Provincial Minister for Copperbelt Province
- Incumbent
- Assumed office 27 August 2021
- President: Hakainde Hichilema
- Preceded by: Japhen Mwakalombe

Personal details
- Born: February 5, 1970 (age 56)
- Party: United Party for National Development
- Profession: Marketing executive, Politician

= Elisha Matambo =

Zambian politician (born 1970)

Elisha Matambo (born 5 February 1970) is a Zambian marketing executive and politician who currently serves as the Lufwanyama East member of Parliament. He served as Provincial Minister for Copperbelt Province and as a nominated Member of Parliament under the United Party for National Development (UPND) since from August 2021 to May 2026.

== Early life and education ==
Matambo was born on 5 February 1970. He holds a marketing certificate and a certificate in etiquette, and completed Grade 12 secondary education.

== Political career ==
In the UPND’s first cabinet, Matambo was appointed Provincial Minister for Copperbelt Province signed into office on 27 August 2021.

As Copperbelt Minister, Matambo attributed the province’s top performance in Grade 7 and Grade 9 national examinations to the free education policy enacted by the Hichilema administration.

He launched a partnership in August 2023 to provide free tertiary education to roughly 27,000 youths through collaboration between the government, ICOF, and Nkana Academy College of Education and Health Sciences.

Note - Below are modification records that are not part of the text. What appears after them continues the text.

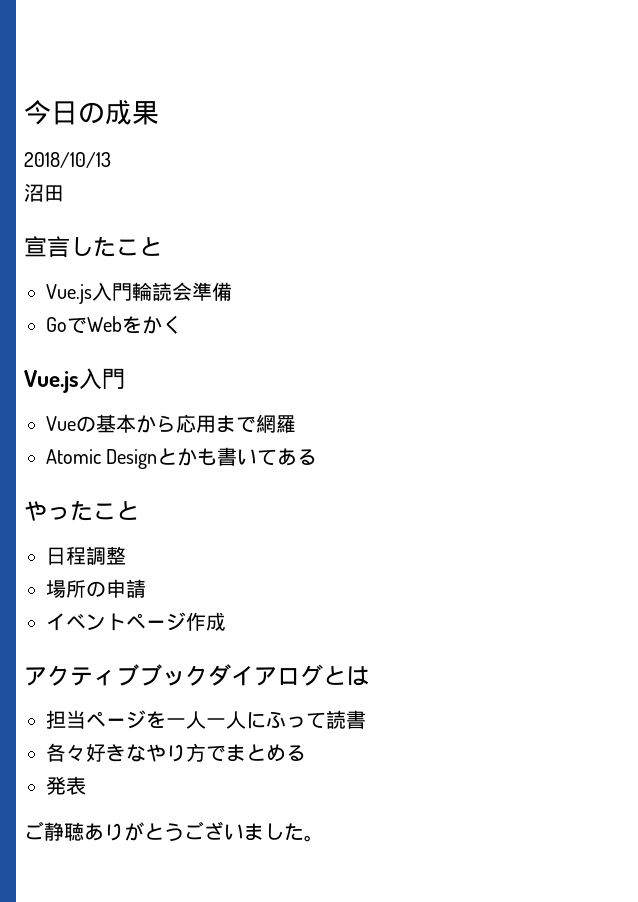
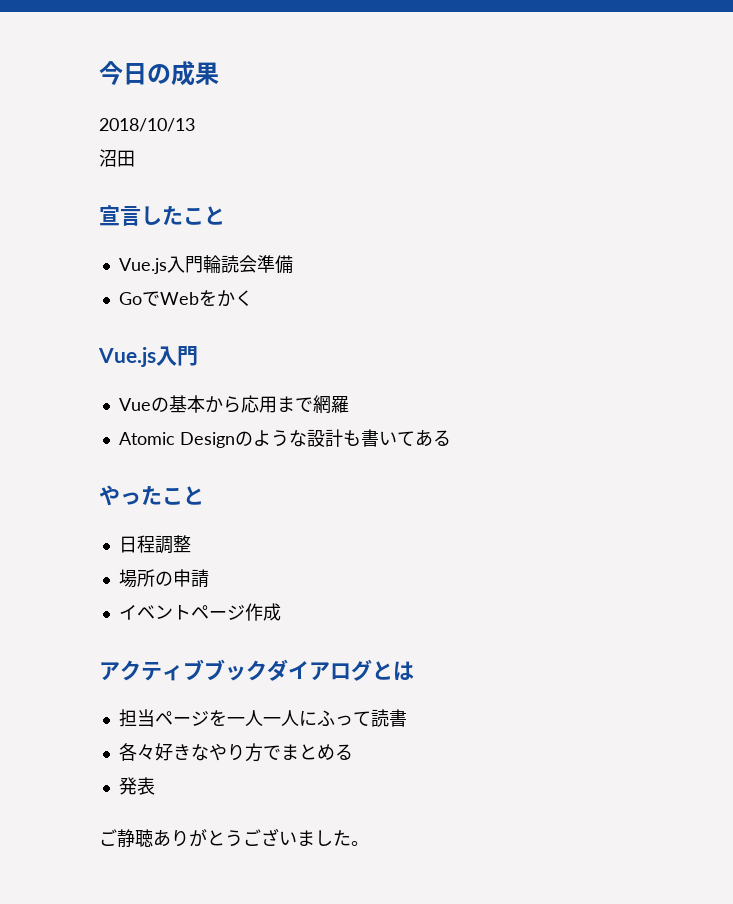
- Atomic Designとかも書いてある
+ Atomic Designのような設計も書いてある

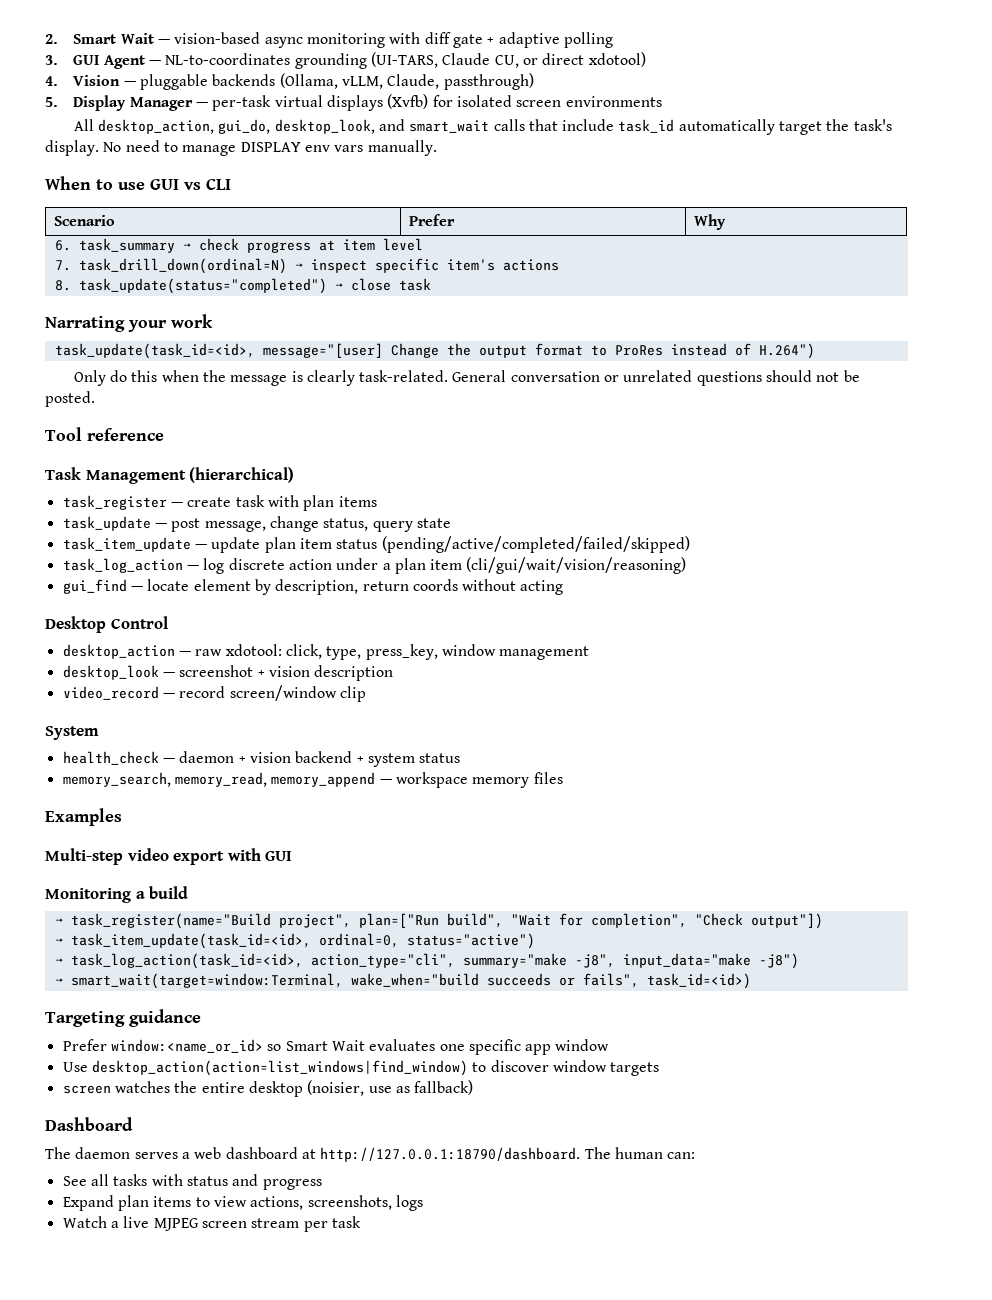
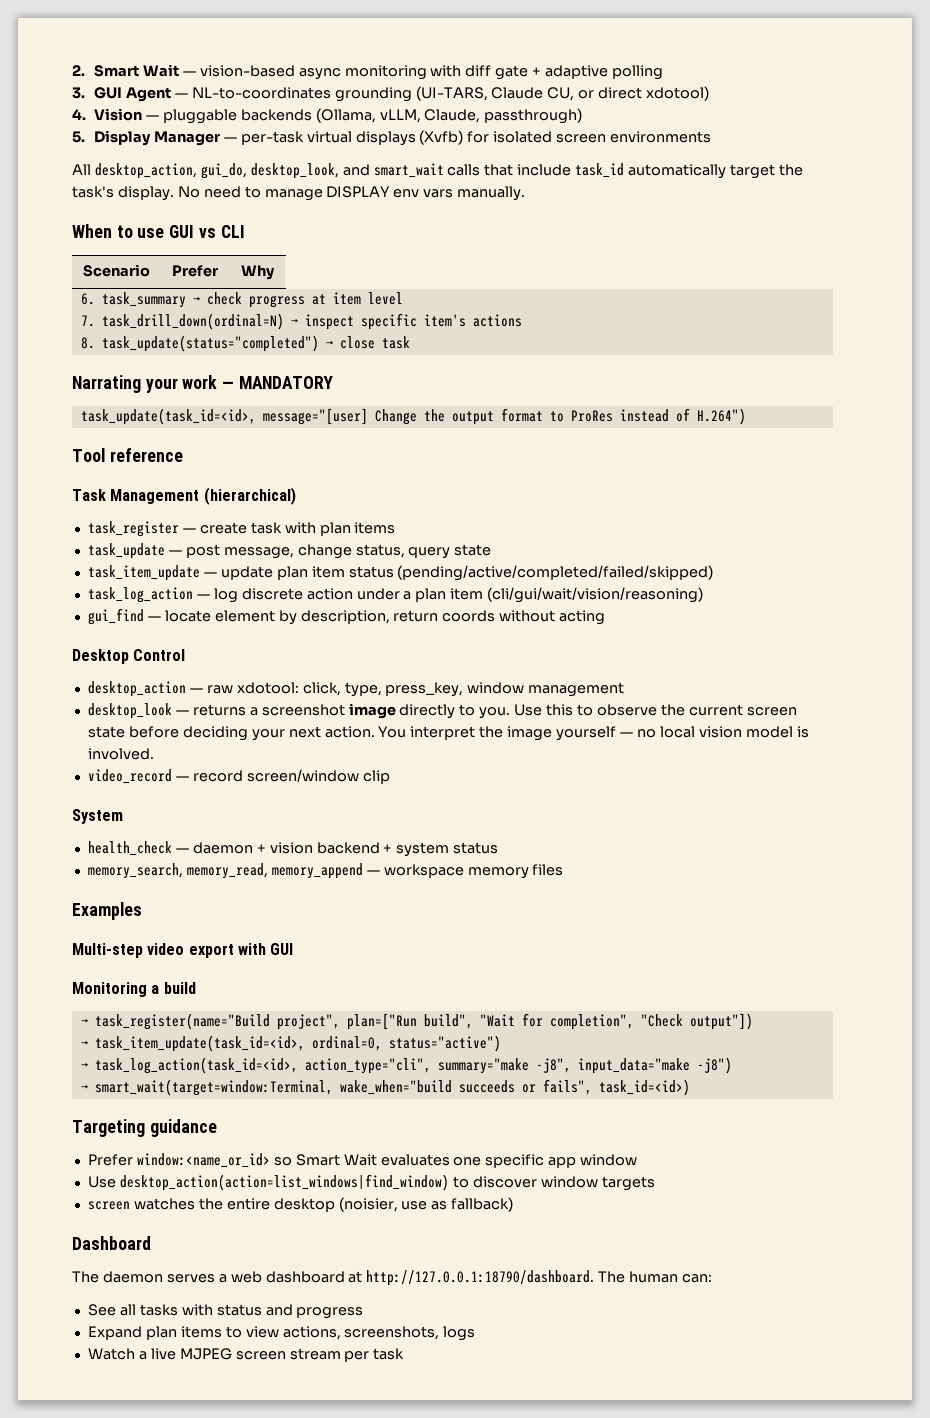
- Narrating your work
+ Narrating your work — MANDATORY
- Only do this when the message is clearly task-related. General conversation or unrelated questions should not be posted.
- desktop_look — screenshot + vision description
+ desktop_look — returns a screenshot image directly to you. Use this to observe the current screen state before deciding your next action. You interpret the image yourself — no local vision model is involved.

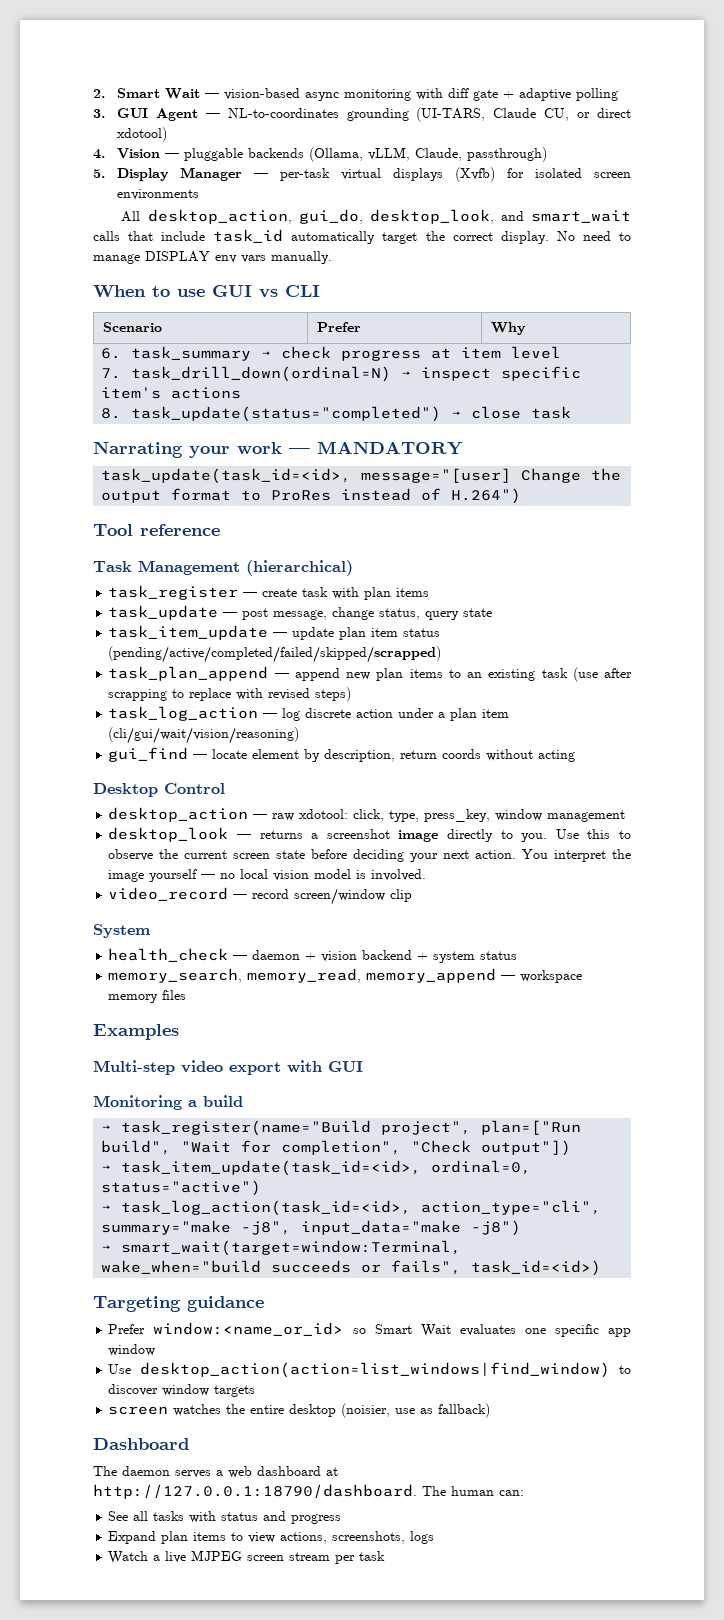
- All desktop_action, gui_do, desktop_look, and smart_wait calls that include task_id automatically target the task's display.
+ All desktop_action, gui_do, desktop_look, and smart_wait calls that include task_id automatically target the correct display.
- task_item_update — update plan item status (pending/active/completed/failed/skipped)
+ task_item_update — update plan item status (pending/active/completed/failed/skipped/scrapped)
+ task_plan_append — append new plan items to an existing task (use after scrapping to replace with revised steps)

Matambo also engaged in public messaging around border security, urging the Zambia National Service to intensify anti‑smuggling efforts and reinforcing that illicit trade undermines national development. In February 2024, he hosted the Chinese Ambassador Du Xiaohui, reaffirming cooperation in mining and Belt and Road initiatives related to the Copperbelt Province.

In December 2024, Matambo inspected Kitwe Teaching Hospital reconstruction and underscored government commitment to modernizing health infrastructure in the province. In mid‑2025, he emphasized moral and community development partnerships by donating materials toward construction projects led by church groups in Ndola.

In March 2026, Matambo toured the newly-opened 17-kilometre segment of the M4 road (Ndola - Mufulira road) and concluded that a 4-kilometre stretch near the Tom Mtine Toll Plaza had not been done in accordance with construction standards and he proceeded to request for Jaswin Ports Limited to rework on the identified stretch of road.

Ahead of the 2026 general election, Matambo was adopted by the United Party for National Development to be their candidate in Lufwanyama East and he was elected.